- _YOUR OBJECTIVE_
The whole listing should be retyped word for word, apart from the pictures it holds.
-=-=-=-=-
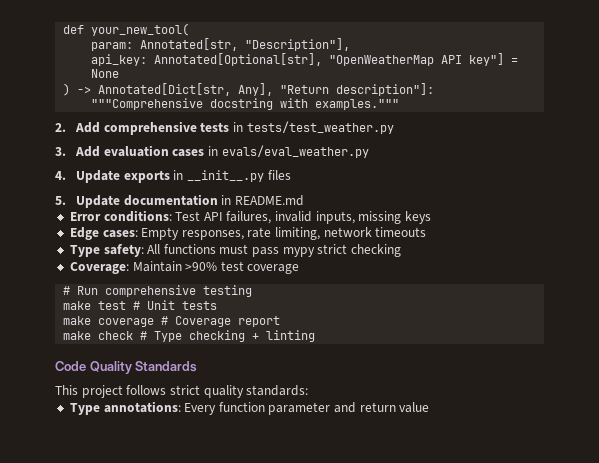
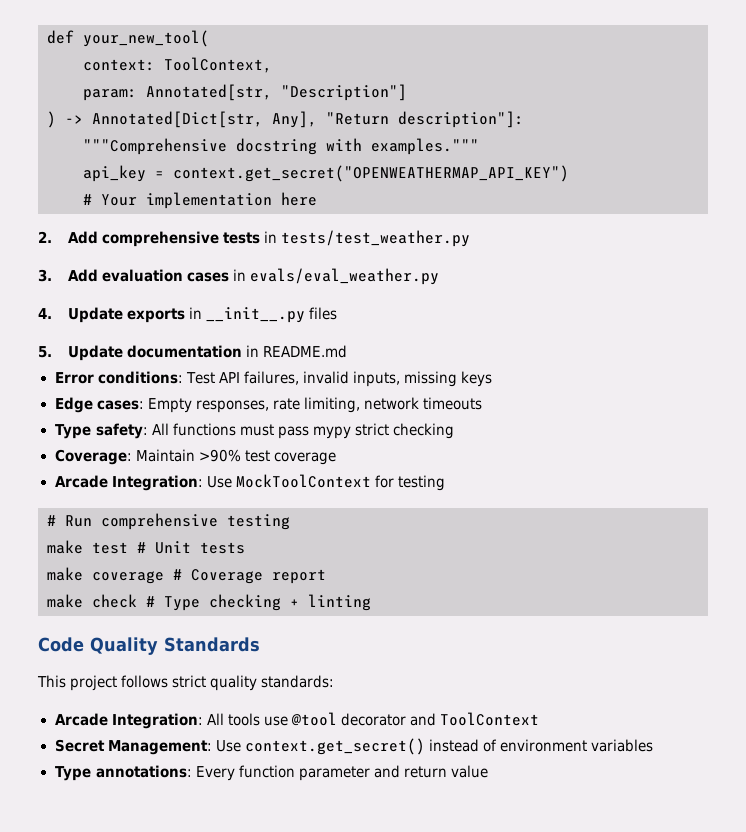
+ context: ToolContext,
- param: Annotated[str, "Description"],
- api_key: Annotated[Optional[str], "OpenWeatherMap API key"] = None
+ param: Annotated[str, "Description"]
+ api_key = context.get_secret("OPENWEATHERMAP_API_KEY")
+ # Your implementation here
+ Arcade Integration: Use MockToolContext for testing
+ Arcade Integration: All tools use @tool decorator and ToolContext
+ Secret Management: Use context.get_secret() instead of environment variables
-=-=-=-=-
- _RESPONSE FOR THIS EXERCISE_
+ context: ToolContext,
- param: Annotated[str, "Description"],
- api_key: Annotated[Optional[str], "OpenWeatherMap API key"] = None
+ param: Annotated[str, "Description"]
+ api_key = context.get_secret("OPENWEATHERMAP_API_KEY")
+ # Your implementation here
+ Arcade Integration: Use MockToolContext for testing
+ Arcade Integration: All tools use @tool decorator and ToolContext
+ Secret Management: Use context.get_secret() instead of environment variables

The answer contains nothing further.